American arts administrator

Schuyler Garrison Chapin (February 13, 1923 – March 7, 2009) was a General Manager of the Metropolitan Opera, and later Commissioner of Cultural Affairs for New York City during the administration of Mayor Rudy Giuliani. He also served as the dean of the Columbia University School of the Arts.

==Early life and family==
Schuyler Garrison Chapin was born on February 13, 1923. He was the son of Lindley Hoffman Paul Chapin (1888–1938) and Leila Howard Chapin (née Burden; 1899–1967). His father's sisters were poet Katherine Garrison Chapin and sculptor Cornelia Van Auken Chapin; his father's half-sister was publisher Marguerite Caetani.

== Career ==
While still a teenager, in the 1930s, he began accompanying millionaire widow and former actress Eleanor Belmont to the Metropolitan Opera. He attended the Millbrook School in 1940, where he was very active in the performing and musical arts, however, he did not graduate from high school, nor college, but was the recipient of numerous university honors. He became a pilot during World War II.

By 1953, he had become Jascha Heifetz's tour manager. Around this time, he also befriended Leonard Bernstein, several of whose live recordings, including the Grammy award-winning Beethoven's Birthday (1970), Chapin produced.

In 1963, he was named vice-president of Lincoln Center and co-founded the Film Society of Lincoln Center in 1969. In 1972, he accepted the position of General Manager of the Metropolitan Opera after the previous GM, Göran Gentele, died in a car accident before the opening of his first season.
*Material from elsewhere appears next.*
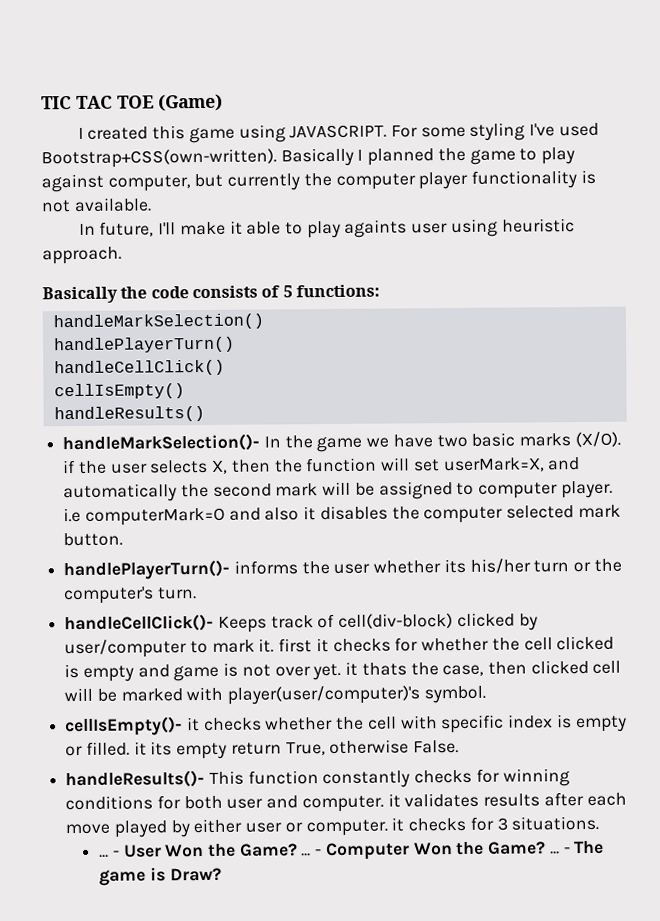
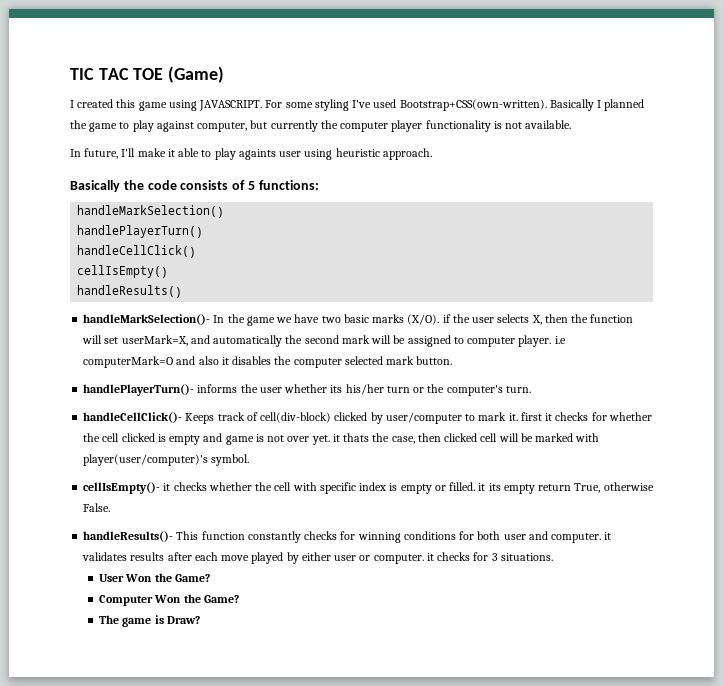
[99,850,120,858] ... - -> (553, 557) none
[301,849,323,857] ... - -> (210, 578) //
[549,847,571,855] ... - -> (239, 599) //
Chapin stayed on at the Met for four years, subsequently becoming Dean of Columbia University's Graduate School of the Arts. During Chapin's tenure at Columbia, enrollment doubled, and he raised $7 million and strengthened the fine-arts curriculum. He remained there for 10 years, being kept on as Dean emeritus. He then moved on to the job of vice president of Steinway & Sons before becoming the cultural affairs commissioner of New York City from 1994 to 2001.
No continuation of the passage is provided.